(Re)sketching a Rembrandt

For the past month I’ve been scratching away at replicating Rembrandt’s etching, Christ at Emmaus (original above). This gospel story has always been deeply meaningful in relation to the vision God has given our church. The thought that Christ is with us – even when we have no idea that he is – is profound, compelling and a bit unsettling.

I started the project with Jesus’ face (figuring if I got that part wrong I wouldn’t have wasted too much time!). The eyes were so hard to get right. There was something about sketching them, and re-sketching them over and over that brought about a sense of intimacy – like he was near.

As I started to work on the hands, I had a moment where it felt as though he was actually passing the bread to me! Drawing his fingers I was drawn in.

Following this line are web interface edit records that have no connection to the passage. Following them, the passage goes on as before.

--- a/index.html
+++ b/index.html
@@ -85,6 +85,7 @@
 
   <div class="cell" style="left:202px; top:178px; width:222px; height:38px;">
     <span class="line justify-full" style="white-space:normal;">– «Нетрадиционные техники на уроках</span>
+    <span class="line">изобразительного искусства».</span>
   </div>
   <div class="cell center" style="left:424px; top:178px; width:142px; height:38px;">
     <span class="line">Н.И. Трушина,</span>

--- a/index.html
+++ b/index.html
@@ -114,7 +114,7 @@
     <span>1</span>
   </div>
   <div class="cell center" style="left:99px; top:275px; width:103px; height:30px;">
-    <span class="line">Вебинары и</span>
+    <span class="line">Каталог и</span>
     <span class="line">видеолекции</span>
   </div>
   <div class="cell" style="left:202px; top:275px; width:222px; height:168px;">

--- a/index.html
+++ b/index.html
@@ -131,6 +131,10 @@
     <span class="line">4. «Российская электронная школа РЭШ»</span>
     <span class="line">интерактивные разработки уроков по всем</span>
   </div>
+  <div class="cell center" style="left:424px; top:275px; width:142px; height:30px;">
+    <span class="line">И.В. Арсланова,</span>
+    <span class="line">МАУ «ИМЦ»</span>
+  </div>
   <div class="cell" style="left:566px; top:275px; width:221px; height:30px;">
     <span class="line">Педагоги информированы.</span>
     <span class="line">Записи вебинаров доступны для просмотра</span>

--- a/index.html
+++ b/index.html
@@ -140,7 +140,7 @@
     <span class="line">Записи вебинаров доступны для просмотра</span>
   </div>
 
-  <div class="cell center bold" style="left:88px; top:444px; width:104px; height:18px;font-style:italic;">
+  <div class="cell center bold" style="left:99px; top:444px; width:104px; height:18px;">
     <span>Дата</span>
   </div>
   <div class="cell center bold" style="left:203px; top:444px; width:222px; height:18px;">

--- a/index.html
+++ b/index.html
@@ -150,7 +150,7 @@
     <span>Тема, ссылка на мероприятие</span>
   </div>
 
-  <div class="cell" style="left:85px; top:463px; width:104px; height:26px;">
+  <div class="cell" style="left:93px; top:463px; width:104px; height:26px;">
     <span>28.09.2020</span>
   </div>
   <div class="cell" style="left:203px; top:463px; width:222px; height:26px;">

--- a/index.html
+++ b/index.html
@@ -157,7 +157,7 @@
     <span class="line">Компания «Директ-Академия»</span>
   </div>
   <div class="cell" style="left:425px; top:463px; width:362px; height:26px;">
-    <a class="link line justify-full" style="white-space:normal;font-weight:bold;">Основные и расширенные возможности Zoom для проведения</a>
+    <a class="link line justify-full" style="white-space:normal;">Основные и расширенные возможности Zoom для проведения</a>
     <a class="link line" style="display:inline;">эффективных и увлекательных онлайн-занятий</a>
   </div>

Then yesterday, as I started in on the first of the three characters that surround Jesus (excluding the dog!), I had another epiphany moment. As I was drawing the character in the forefront – clearly not one of Jesus’ two disciples, perhaps a keeper of the house/inn they were staying at – I was struck by the fact that, while he was somewhat aware of what was happening in the room, he was still walking away from the scene!

Walking by and having no idea who he was looking at!

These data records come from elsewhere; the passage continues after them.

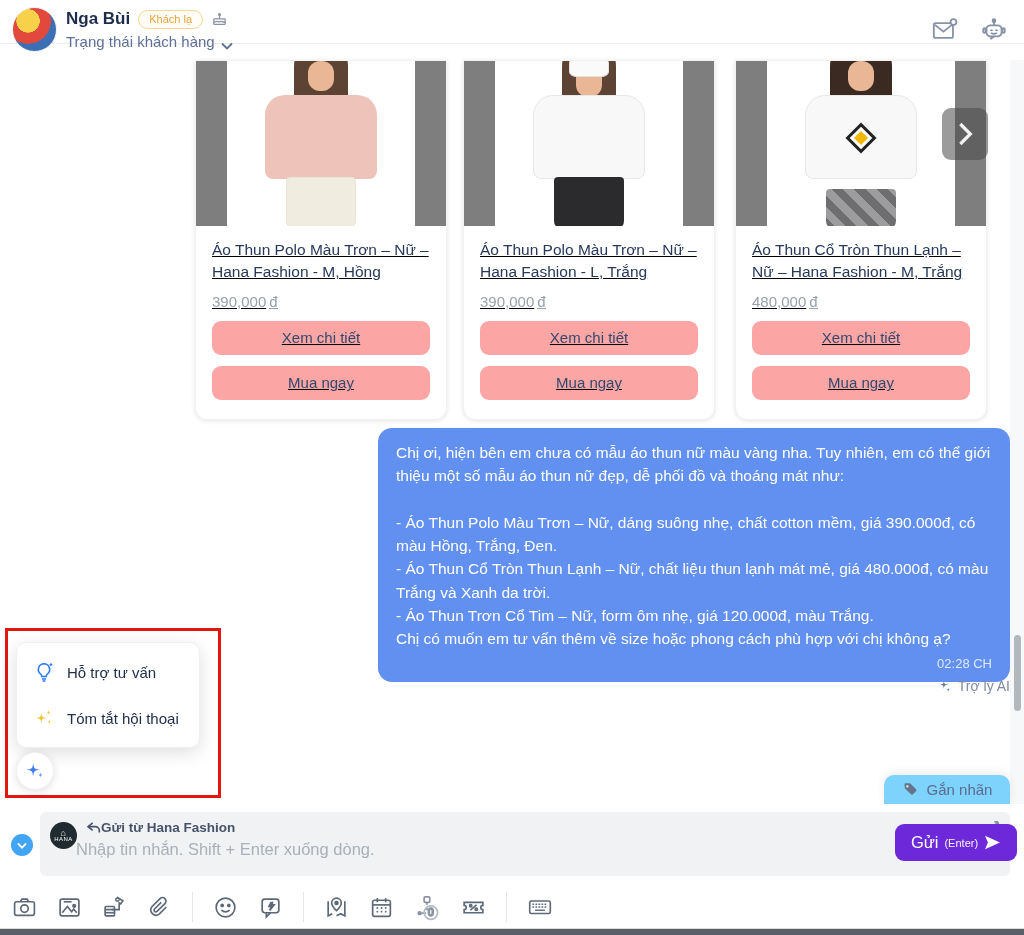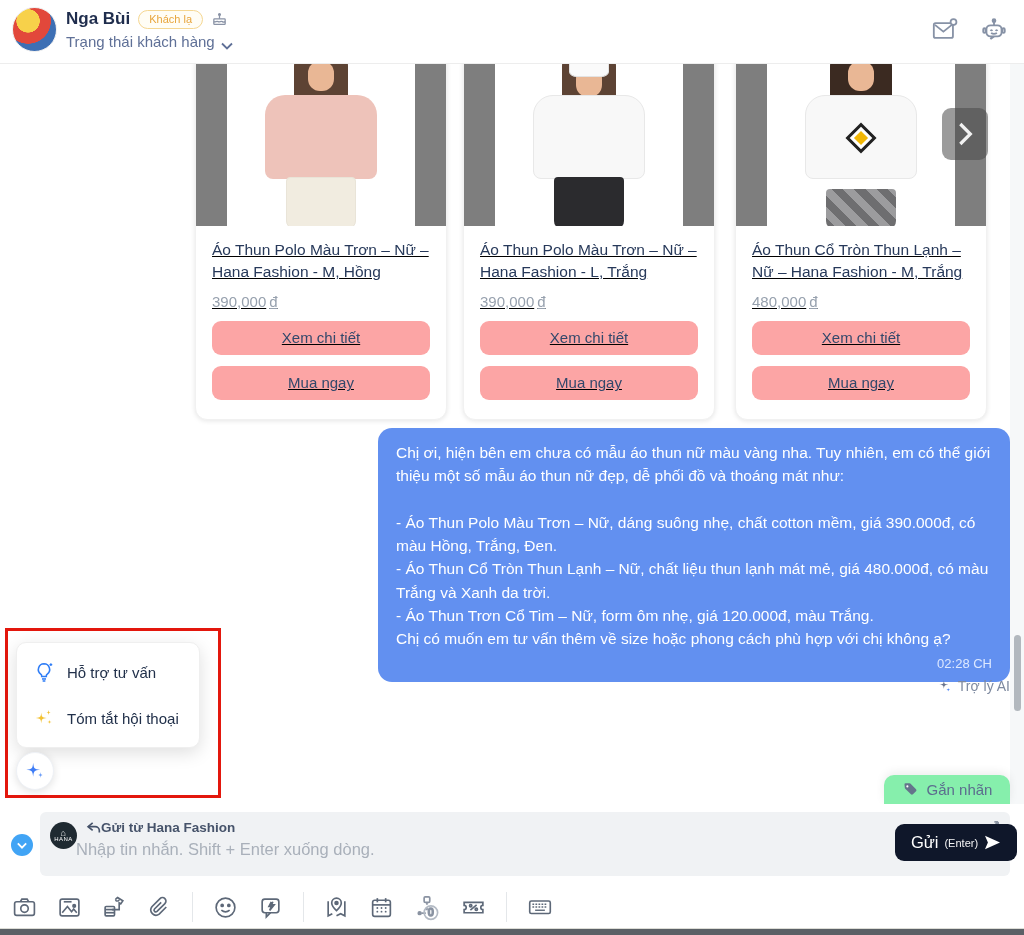--- a/index.html
+++ b/index.html
@@ -7,7 +7,7 @@
               font-family:"Liberation Sans","DejaVu Sans",sans-serif; position:relative; }
 
   
-  .header { position:absolute; top:0; left:0; right:0; height:64px; background:#fff;
+  .header { position:absolute; top:0; left:0; right:0; height:44px; background:#fff;
             border-bottom:1px solid #ededed; z-index:5; }
   .avatar { position:absolute; left:12px; top:7px; width:45px; height:45px; border-radius:50%;
             background:radial-gradient(circle at 35% 30%, #f7d14a 0 28%, #e2483b 29% 55%, #3d6fb4 56% 80%, #7a3f8f 81%);

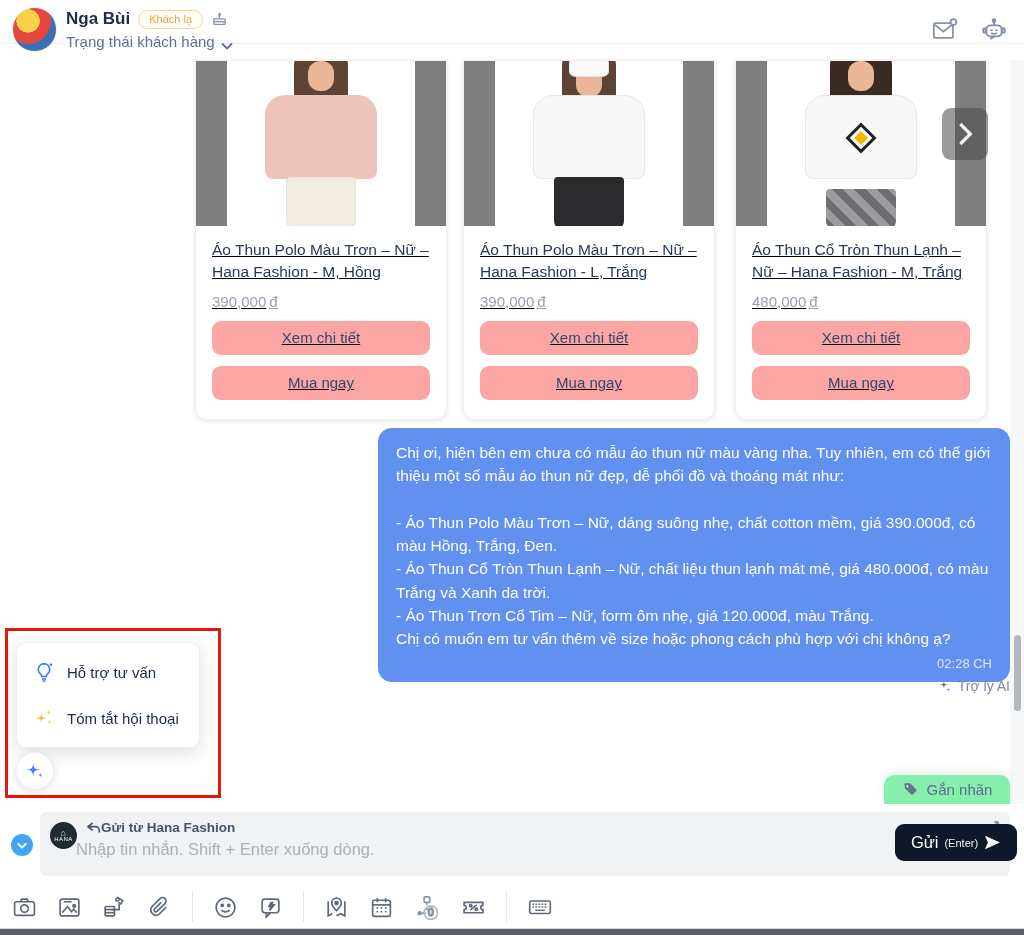--- a/index.html
+++ b/index.html
@@ -76,7 +76,7 @@
             display:flex; align-items:center; justify-content:center; cursor:pointer; z-index:7; }
 
   
-  .tag-tab { position:absolute; left:884px; top:715px; width:126px; height:29px; background:#86efac;
+  .tag-tab { position:absolute; left:884px; top:715px; width:126px; height:29px; background:#7dd3fc;
              border-radius:10px 10px 0 0; box-shadow:0 -3px 10px rgba(0,0,0,.07); z-index:4;
              display:flex; align-items:center; justify-content:center; gap:8px; font-size:15px;
              color:#5c6d8e; cursor:pointer; }

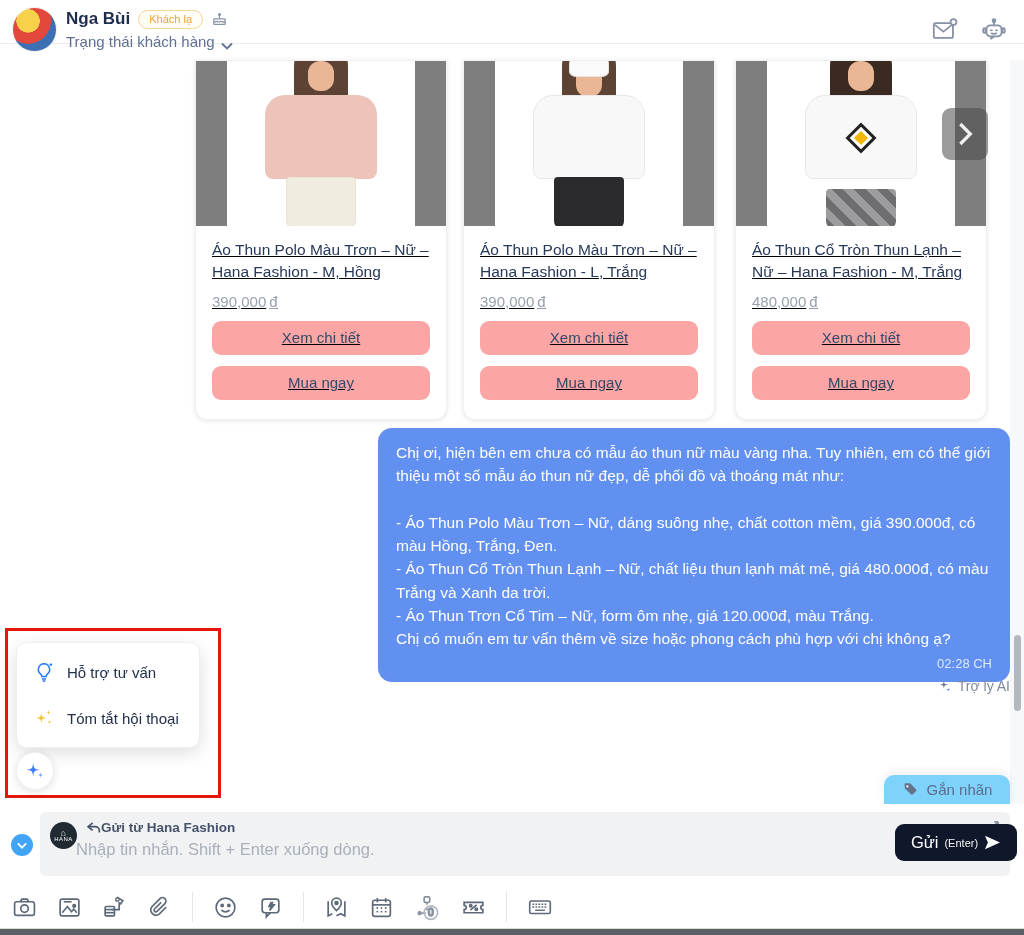--- a/index.html
+++ b/index.html
@@ -106,7 +106,7 @@
   .tool { background:none; border:none; cursor:pointer; display:flex; align-items:center; }
   .tool-div { width:1px; height:30px; background:#e4e7ea; }
   .flow-badge { font-size:9px; fill:#8a93a2; font-family:"Liberation Sans",sans-serif; }
-  .send-btn { position:absolute; right:7px; top:824px; width:122px; height:37px; background:#0f172a;
+  .send-btn { position:absolute; right:7px; top:824px; width:122px; height:37px; background:#6d28d9;
               border:none; border-radius:9px; color:#fff; display:flex; align-items:center;
               justify-content:center; gap:6px; cursor:pointer; z-index:6; font-family:inherit; }
   .send-btn .lbl { font-size:16.5px; } .send-btn .hint { font-size:11px; opacity:.95; }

And it hit me… that here’s a moment where three people are all in the same room as Jesus, and still one of them appears to have had no idea who he was. Then I realized that this scene is a microcosm of reality in our world… so many people, caught by something that is going on, and yet seemingly not fully aware. This reality broke my heart. All I want is for people to know Jesus for who he really is… for where he really is!

In Rembrandt’s original it is hard to tell where Jesus is actually looking (it appears as though he’s staring into space), but in my attempted re-creation it’s like he’s looking at that man who’s walking away. A Freudian slip of the pen.